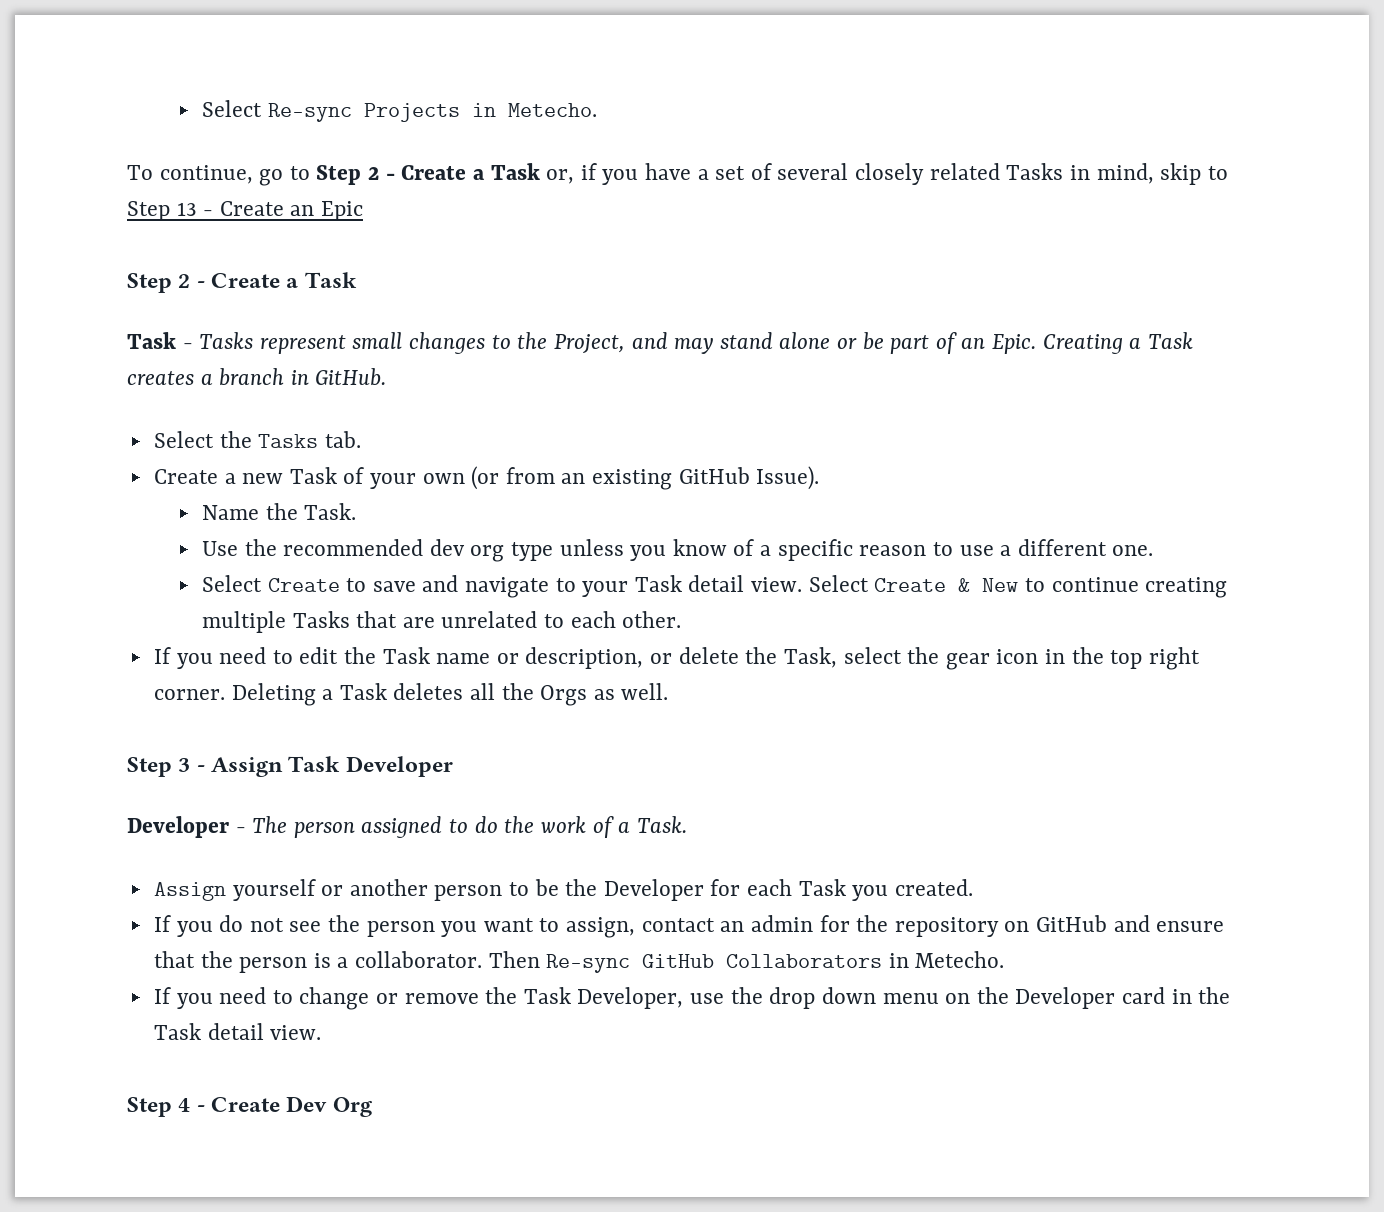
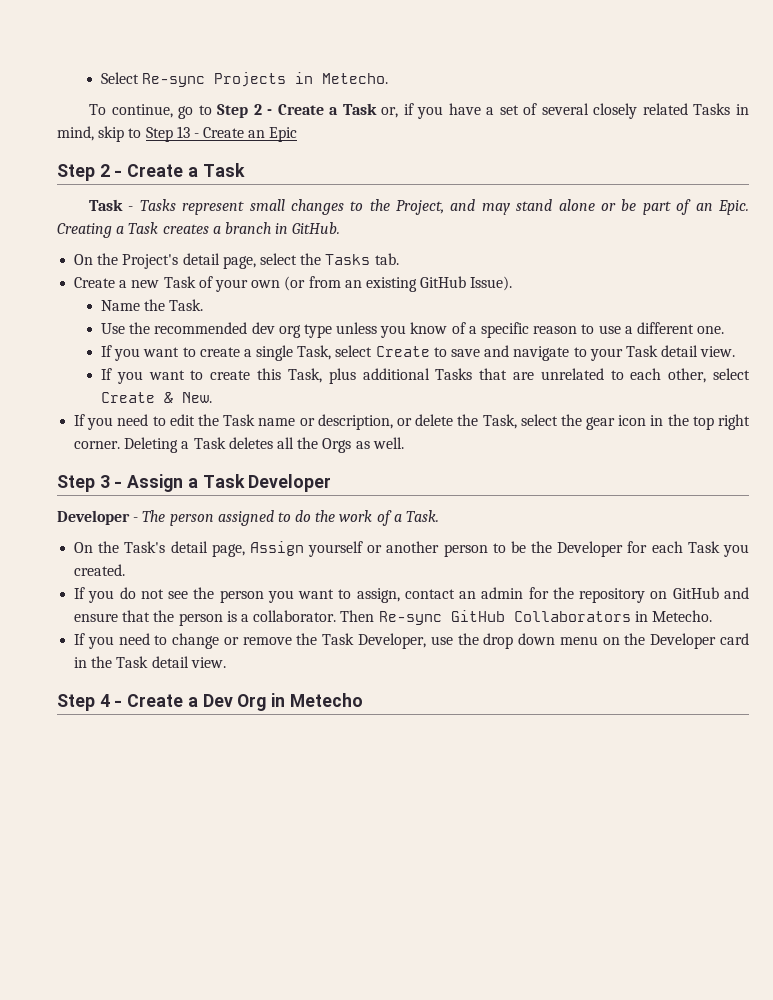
- Select the Tasks tab.
+ On the Project's detail page, select the Tasks tab.
- Select Create to save and navigate to your Task detail view. Select Create & New to continue creating multiple Tasks that are unrelated to each other.
+ If you want to create a single Task, select Create to save and navigate to your Task detail view.
+ If you want to create this Task, plus additional Tasks that are unrelated to each other, select Create & New.
- Step 3 - Assign Task Developer
+ Step 3 - Assign a Task Developer
- Assign yourself or another person to be the Developer for each Task you created.
+ On the Task's detail page, Assign yourself or another person to be the Developer for each Task you created.
- Step 4 - Create Dev Org
+ Step 4 - Create a Dev Org in Metecho

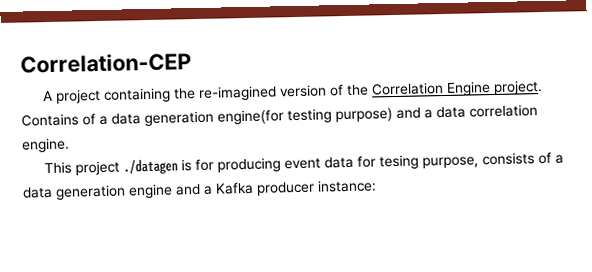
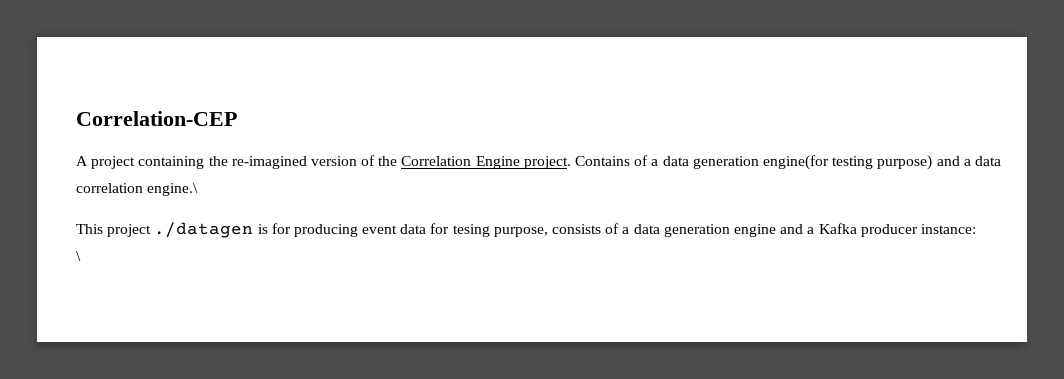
- Contains of a data generation engine(for testing purpose) and a data correlation engine.
+ Contains of a data generation engine(for testing purpose) and a data correlation engine.\
+ \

◆ Work to complete ◆
Copy out exactly the lines that run from the line containing "- Step 4 - Create Dev Org" through the last line of the material, and nothing more; omit the pictures.

◆ Solution to the problem ◆
- Step 4 - Create Dev Org
+ Step 4 - Create a Dev Org in Metecho

- Contains of a data generation engine(for testing purpose) and a data correlation engine.
+ Contains of a data generation engine(for testing purpose) and a data correlation engine.\
+ \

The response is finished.